Aerolíneas: el negocio no es volar, es vender millas

El caso de las aerolíneas es aún más extremo y revelador. Para muchas de estas empresas, su programa de fidelización es más valioso que su negocio de hacer volar aviones. Durante la pandemia, cuando los aviones estaban en tierra, fueron estos programas los que les permitieron sobrevivir, usándolos incluso como garantía para obtener préstamos multimillonarios.

¿Cómo funciona este modelo tan rentable?

  • Venta de millas a terceros: La principal fuente de ingresos no viene de los pasajeros, sino de la venta de millas a bancos, hoteles, empresas de alquiler de coches y comercios. Un banco como American Express o Chase compra paquetes de millones de millas a una aerolínea a un precio (por ejemplo, 1.5 céntimos por milla) y luego las ofrece a sus clientes como recompensa por usar sus tarjetas.
  • Margen de beneficio altísimo: La aerolínea recibe dinero real por esas millas que puede utilizar para su operativa. El coste de «producir» una milla es prácticamente cero. El coste real sólo aparece cuando el cliente canjea la milla por un asiento, pero las aerolíneas son expertas en gestionar esto: suelen ofrecer como canje los asientos que, de otro modo, se quedarían vacíos, optimizando así su inventario.
  • El valor real del negocio: El resultado es un negocio increíblemente rentable. Para hacerse una idea, en 2020, en plena crisis de la aviación, el programa SkyMiles de Delta se valoró en 26.000 millones de dólares, mientras que el valor en bolsa de toda la aerolínea era de apenas 10.000 millones.

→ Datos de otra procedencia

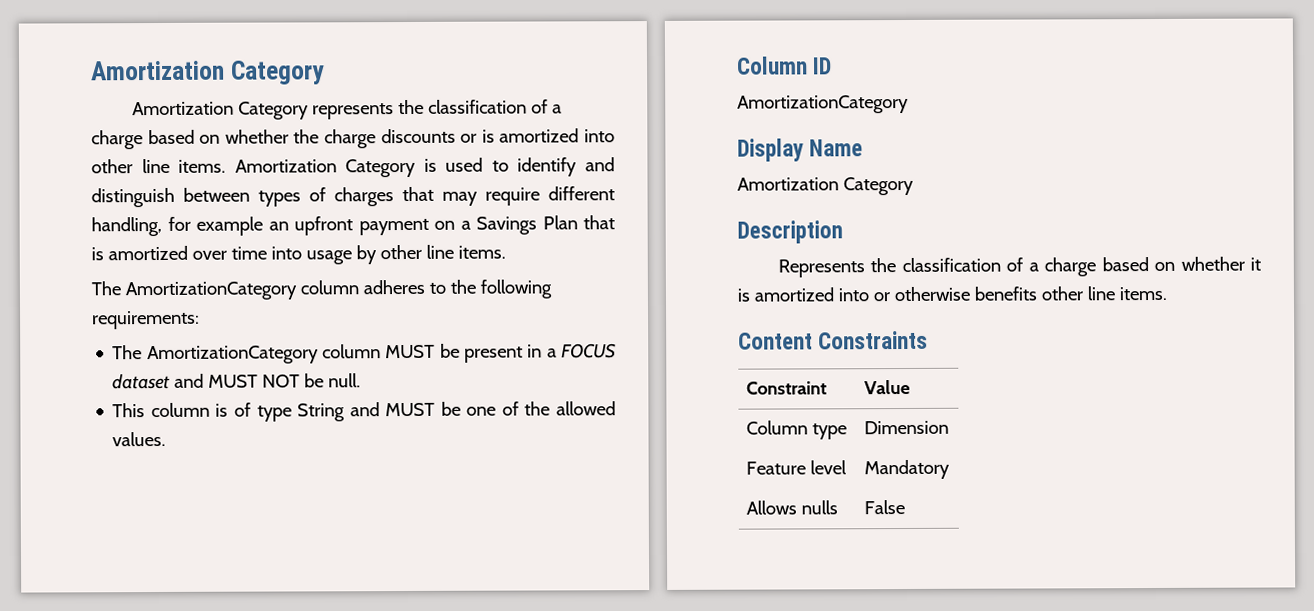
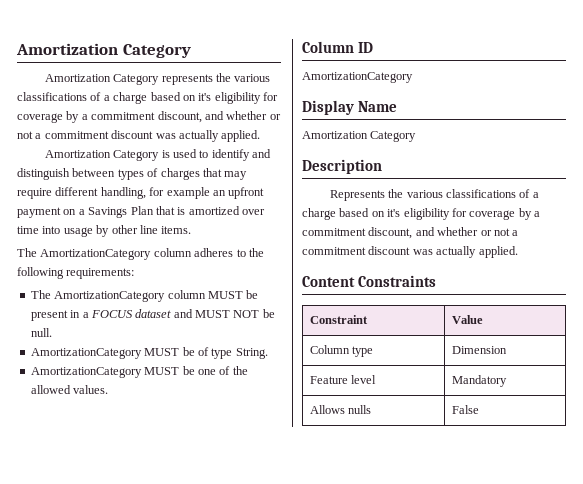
- Amortization Category represents the classification of a charge based on whether the charge discounts or is amortized into other line items. Amortization Category is used to identify and distinguish between types of charges that may require different handling, for example an upfront payment on a Savings Plan that is amortized over time into usage by other line items.
+ Amortization Category represents the various classifications of a charge based on it's eligibility for coverage by a commitment discount, and whether or not a commitment discount was actually applied.
+ Amortization Category is used to identify and distinguish between types of charges that may require different handling, for example an upfront payment on a Savings Plan that is amortized over time into usage by other line items.
- This column is of type String and MUST be one of the allowed values.
+ AmortizationCategory MUST be of type String.
+ AmortizationCategory MUST be one of the allowed values.
- Represents the classification of a charge based on whether it is amortized into or otherwise benefits other line items.
+ Represents the various classifications of a charge based on it's eligibility for coverage by a commitment discount, and whether or not a commitment discount was actually applied.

Su programa de lealtad valía más del doble que la propia compañía aérea. (Recomendamos este video que profundiza en este ejemplo)
    Métrica Financiera Aerolínea (Operación de Vuelos) Programa de Lealtad (Venta de Millas)
    Margen de Beneficio Bajo y volátil (depende del combustible, tasas, etc.) Muy alto y estable (coste marginal casi cero)
    Flujo de Caja Estacional y sensible a crisis Constante y predecible (contratos a largo plazo con bancos)
    Fuente de Ingresos Venta de billetes a pasajeros Venta de millas a empresas asociadas
    Valoración (Ej. Delta 2020) ~ $10.000 millones ~ $26.000 millones

    Para muchas aerolíneas, el programa de fidelización es más valuoso que su propio negocio de hacer volar aviones.

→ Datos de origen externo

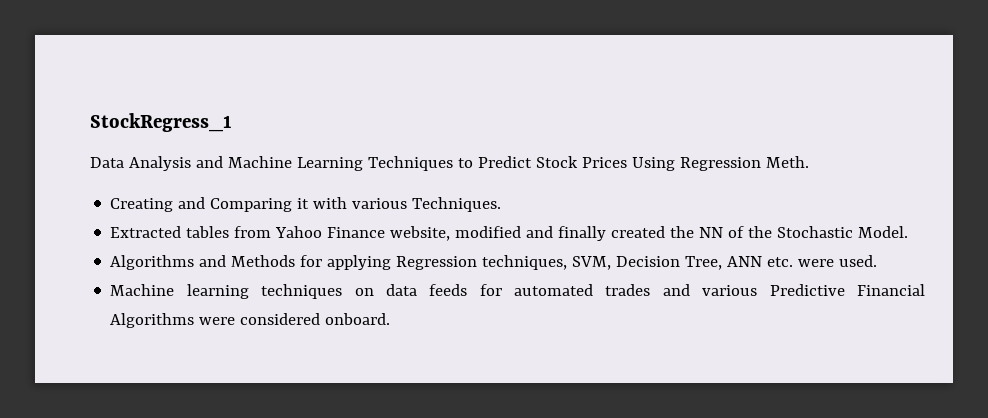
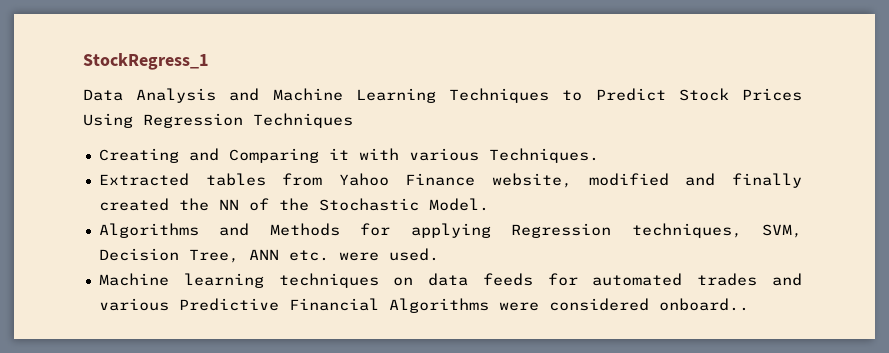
- Data Analysis and Machine Learning Techniques to Predict Stock Prices Using Regression Meth.
+ Data Analysis and Machine Learning Techniques to Predict Stock Prices Using Regression Techniques
- Machine learning techniques on data feeds for automated trades and various Predictive Financial Algorithms were considered onboard.
+ Machine learning techniques on data feeds for automated trades and various Predictive Financial Algorithms were considered onboard..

    La ventaja oculta: los datos

    Más allá del beneficio financiero directo, estos programas son una mina de oro de datos. Cada vez que usas tu app de Starbucks o tu tarjeta de viajero frecuente, la empresa sabe qué compras, cuándo, dónde y con qué frecuencia. Esta información permite una segmentación de clientes extremadamente precisa para lanzar campañas de marketing personalizadas, predecir la demanda y optimizar la oferta de productos.

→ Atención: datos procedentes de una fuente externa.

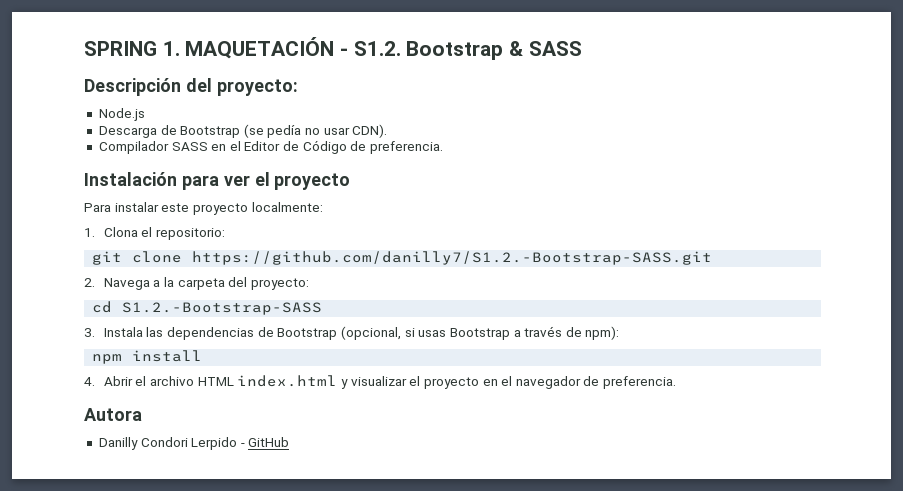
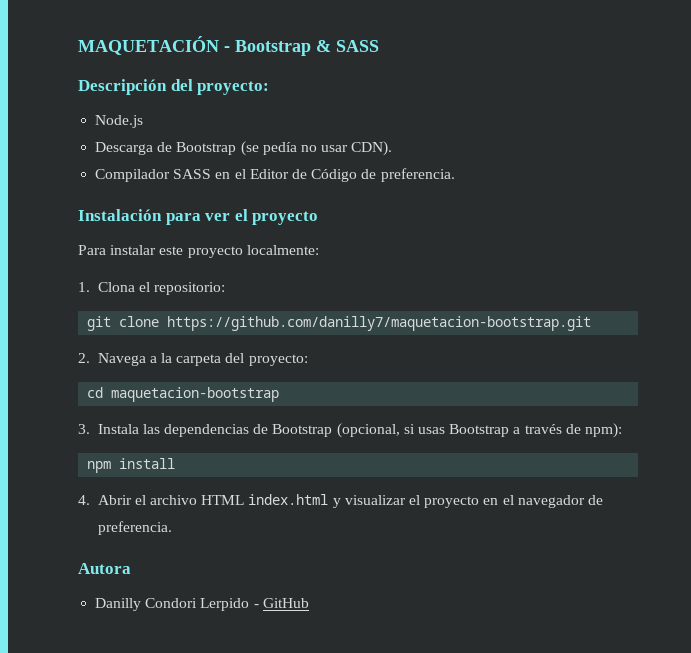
- SPRING 1. MAQUETACIÓN - S1.2. Bootstrap & SASS
+ MAQUETACIÓN - Bootstrap & SASS
- git clone https://github.com/danilly7/S1.2.-Bootstrap-SASS.git
+ git clone https://github.com/danilly7/maquetacion-bootstrap.git
- cd S1.2.-Bootstrap-SASS
+ cd maquetacion-bootstrap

    ¿Y mi PYME, puede jugar a este juego?

    Absolutamente. No necesitas la escala de una aerolínea para aplicar los principios. La clave es la misma: ofrecer un valor exclusivo a cambio de un compromiso anticipado.

    • Una librería local: Podría crear un «Club de Lectores» por 25€ al año que ofrezca un 10% de descuento, acceso a encuentros con autores y una selección de libros recomendados al mes. Genera caja al inicio del año y fideliza a sus mejores clientes.
    • Un taller mecánico: Una suscripción anual de 50€ que incluya dos cambios de aceite y una revisión pre-ITV. El taller asegura ingresos recurrentes y se convierte en el proveedor de confianza del cliente.
    • Una consultora de marketing: Un paquete de «horas de asesoramiento» prepagadas con un descuento sobre la tarifa normal. Asegura trabajo futuro y mejora el flujo de caja.

    El principio es universal: transforma tu relación con el cliente de una serie de transacciones aisladas a una alianza a largo plazo.

    Conclusión: Un activo estratégico a tu alcance

    Los programas de membresía son mucho más que una táctica de marketing. Es un activo estratégico que te permite generar ingresos antes de vender, fortalecer tu posición financiera y construir una comunidad de clientes leales. No se trata de copiar a los gigantes, sino de entender la lógica que los hace tan poderosos y adaptarla, con creatividad, a la escala de tu propio negocio.